Le fiacre entrait dans la cour de la gare. Dans une salle d'attente déserte, ils se firent leurs adieux, et tandis que leurs lèvres se rencontraient, ils murmuraient:
—Au revoir, ma petite femme chérie.
—Au revoir, mon Lionel, mon mari adoré.
V
HEUREUSEMENT, le portrait de Gisèle était presque achevé, car, après le bal où elle s'était laissé compromettre par Lionel, les d'Altenheim se montrèrent froids à l'égard de Renée.
Elle ne s'en inquiéta guère, tout absorbée par les rêves, les émotions, les tendresses de sa triple situation de jeune fille, de femme et de fiancée. Elle redoublait d'amour pour ses parents; et, si elle commençait à souffrir de les tromper, c'était seulement dans le regret de ne pouvoir leur faire partager ses joies. Deux ou trois lettres de Lionel arrivèrent, renouvelant ses promesses, se réjouissant de l'avenir, et toutes pleines de mots caressants. Il écrivait comme il parlait, avec des raffinements voluptueux d'expression, de petites phrases d'une douceur exquise, que Renée se répétait mille fois ensuite et qui la faisaient frémir délicieusement. Il signait souvent: «Le plus amoureux des époux.»
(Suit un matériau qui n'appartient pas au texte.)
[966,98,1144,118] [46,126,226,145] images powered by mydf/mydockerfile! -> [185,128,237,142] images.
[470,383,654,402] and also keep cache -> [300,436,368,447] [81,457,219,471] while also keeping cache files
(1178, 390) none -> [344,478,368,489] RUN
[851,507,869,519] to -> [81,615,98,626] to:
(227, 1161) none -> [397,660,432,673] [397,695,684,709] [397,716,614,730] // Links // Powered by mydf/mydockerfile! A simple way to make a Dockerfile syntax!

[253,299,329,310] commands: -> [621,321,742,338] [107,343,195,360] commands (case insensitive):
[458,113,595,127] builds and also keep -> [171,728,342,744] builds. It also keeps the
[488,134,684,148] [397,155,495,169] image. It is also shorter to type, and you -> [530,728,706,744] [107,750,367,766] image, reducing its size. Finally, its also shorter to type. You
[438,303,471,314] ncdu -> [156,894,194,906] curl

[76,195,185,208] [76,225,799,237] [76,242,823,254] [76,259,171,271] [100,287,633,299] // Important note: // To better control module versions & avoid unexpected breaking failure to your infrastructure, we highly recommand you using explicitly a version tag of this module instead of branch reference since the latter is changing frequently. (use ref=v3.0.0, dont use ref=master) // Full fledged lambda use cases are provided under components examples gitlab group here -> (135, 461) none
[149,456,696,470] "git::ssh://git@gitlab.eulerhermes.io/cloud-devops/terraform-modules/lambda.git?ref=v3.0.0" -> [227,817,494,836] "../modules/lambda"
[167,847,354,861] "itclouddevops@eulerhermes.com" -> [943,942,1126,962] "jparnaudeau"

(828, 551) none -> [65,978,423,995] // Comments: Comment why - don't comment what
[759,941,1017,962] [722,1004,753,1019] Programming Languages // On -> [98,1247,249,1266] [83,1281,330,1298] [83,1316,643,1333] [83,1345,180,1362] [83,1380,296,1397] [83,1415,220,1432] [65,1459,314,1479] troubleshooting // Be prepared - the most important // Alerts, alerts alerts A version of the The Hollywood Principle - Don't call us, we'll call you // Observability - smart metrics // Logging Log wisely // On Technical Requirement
Cependant Mme Sorel, avec sa perspicacité maternelle, pressentit que Renée gardait un secret. Elle ne s'inquiéta guère d'abord, la voyant plus joyeuse et mieux inspirée dans ses travaux que jamais. Puis elle fit une remarque: c'est qu'il venait beaucoup de lettres pour sa fille dont l'adresse offrait la même écriture que le paquet envoyé par le jeune Duplessier. Au second voyage de Lionel, quand elle vit les timbres de la poste, elle n'eut plus de doutes sur la personnalité du correspondant. L'idée ne lui vint même pas de décacheter une de ces lettres, mais elle se décida à questionner sa fille.